Now not so. The stars are few and the night sky most times blank except for the moon.


stars everywhere 

joining dots in search

of dad's constellation 

--Lakshmi Iyer, India 


This haiku took me back to a happy time of night sky watching.

For the poet, this might also be so. A haiku contemplating a happier time.

But there is also longing and sadness intimated in this haiku. The poet, desperate for continued connection, traces a constellation to recapture a loss of love, her father.

Four poets commented on Lakshmi's haiku and all four comments carried  a sense of loss and longing.

Structurally, Lakshmi's approach in this haiku can be seen as 'out of the box', it is neither a 17 syllable, nor  is it of  the formal 5.7.5 format.

Review by Gillena Cox; founder/coodinator Caribbean Kigo Kukai


View all the haiku and comments HERE 



 View the invitation for this kukai HERE





Saturday, June 17, 2023

penitent

 ashy sky

the bitter colour of

my thoughts

© Mona Iordan, Romania

A haiku ponder, not a happy or joyous moment, because the haijin references  in Line Two, of  bitterness. 

What is it that draws us to the above; our view of a level raised and beyond eye level.

It is a hankering for solace of some kind which allows us more. More than what is, more of what can be, more to aid us and take us beyond.

In this haiku it is a hope for completeness.

Line One "ashy sky;"  this is a vast space in which to place a moment, and within that moment there is emotion drawn from the sky which companions the haijin to her feeling in the moment.

Her outreach is satisfying. She is not alone in her turmoil, there is a vastness which can absorb her, where she can contribute, where she can add her distraught. Where she will find peace.

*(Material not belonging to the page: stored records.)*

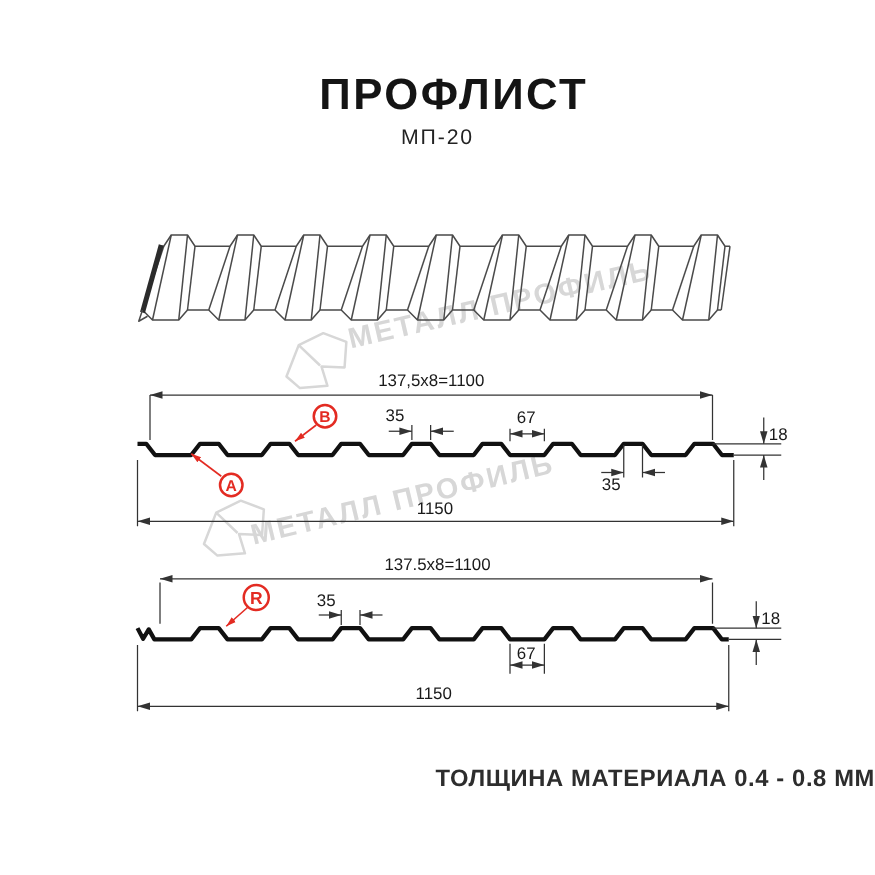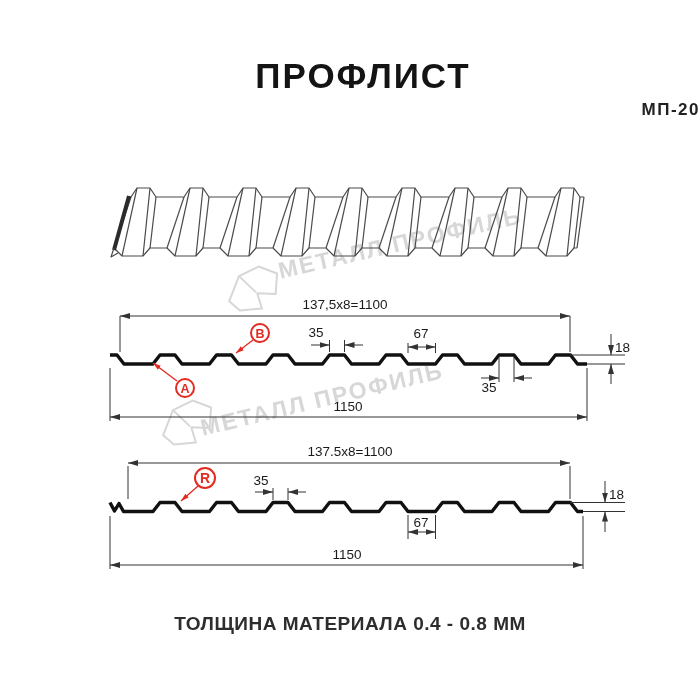--- a/index.html
+++ b/index.html
@@ -4,23 +4,23 @@
 <style>
   :root{
     --red:#e32b22; --line:#1a1a1a; --dim:#333333;
     --wm:#d7d7d7; --profile:#111111; --sheet:#4a4a4a;
   }
   html,body{margin:0;padding:0;}
   body{width:700px;height:700px;background:#ffffff;position:relative;
        font-family:"Liberation Sans",sans-serif;overflow:hidden;}
   .page-title{position:absolute;top:56px;left:0;width:700px;text-align:center;
     font-size:35px;font-weight:bold;letter-spacing:2px;color:#141414;padding-left:13px;}
-  .page-subtitle{position:absolute;top:100px;left:0;width:700px;text-align:right;
-    font-size:17px;font-weight:bold;letter-spacing:1.5px;color:#222;}
-  .footer-note{position:absolute;top:613px;left:0;width:700px;text-align:center;
+  .page-subtitle{position:absolute;top:100px;left:0;width:700px;text-align:center;
+    font-size:17px;font-weight:normal;letter-spacing:1.5px;color:#222;}
+  .footer-note{position:absolute;top:613px;left:0;width:700px;text-align:right;
     font-size:19px;font-weight:bold;letter-spacing:0.5px;color:#2d2d2d;}
   svg{position:absolute;top:0;left:0;}
   .dim{stroke:var(--dim);stroke-width:1;fill:none;}
   .dimtext{font-size:13.5px;fill:var(--line);}
   .profile{stroke:var(--profile);stroke-width:3.4;fill:none;stroke-linejoin:round;}
   .sheetline{stroke:var(--sheet);stroke-width:1.2;fill:none;stroke-linejoin:round;}
   .sheetcap{stroke:#2b2b2b;stroke-width:4;fill:none;}
   .wmtext{font-size:23px;font-weight:bold;letter-spacing:2px;fill:var(--wm);}
   .wmlogo{stroke:var(--wm);stroke-width:2;fill:none;stroke-linejoin:round;}
   .leader{stroke:var(--red);stroke-width:1.3;fill:none;}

This connection, i think, is what made this haiku a first place amongst her peers in this kukai.

Well Done Mona

Review by Gillena Cox; founder/coodinator Caribbean Kigo Kukai




View all the haiku HERE 

 View the invitation for this kukai HERE

Tuesday, June 6, 2023

year of the tiger

year of the Tiger 
every day
 I never lived 
--Eufemia Griffo, Italy 

 What makes this a winning haiku? I think all of the white space. One can imagine, one can speculate, one can research. There is so much mystery in this haiku.
 I think others in this kukai were just drawn to the allure of could be in this 12 syllable stunner. 

 Well Done Eufemia 

Review by Gillena Cox
founder/coodinator
Caribbean Kigo Kukai


 the theme of this kukai was 'year of the tiger' 

 View all of the haiku written HERE 


 View the invitation HERE

Monday, June 5, 2023

where sunflowers bloom'

train from Kiev ...
 in the old coat
 sunflower seeds 
 © Lucia Cardillo; Italy 

 War is cruel sad lonely business. Separation, death, heartbreak its reward. 
Lucia's Line One draws us in immediately to a place troubled by war. Therefore her Line One is loaded with emotions; heavy hearted and weighted down.
 The state of the coat in Line 2 resonates with emotion and extends the mood of Line One. With 11 syllables a play of darkness and light weaves a powerful emotional story.
 However she does not leave us in the dark place. 
A matryoshka effect intimates: hope as a light embedded in those seeds, just as the seeds themselves are sunken into the old coat. 
A story then of hope told, as this is where the  haijin leaves us. 

Well Done Lucia

Review by Gillena Cox; founder/coordinator
Caribbean Kigo Kukai


The theme of this kukai was 'where sunflowers bloom' 

 View all of the haiku written HERE 

 View the invitation HERE

Saturday, June 3, 2023

a magical moment

Xmas carol

I place all my puppets

on the windowsill

 © Cristina-Valeria Apetrei/ Romania

Line One of Christina's haiku sets the stage for a scene to follow. Do we know where she will take us next? Christmas carols gives a sense a joy of that season. An audience receiving, a story traditional and enchanting being told.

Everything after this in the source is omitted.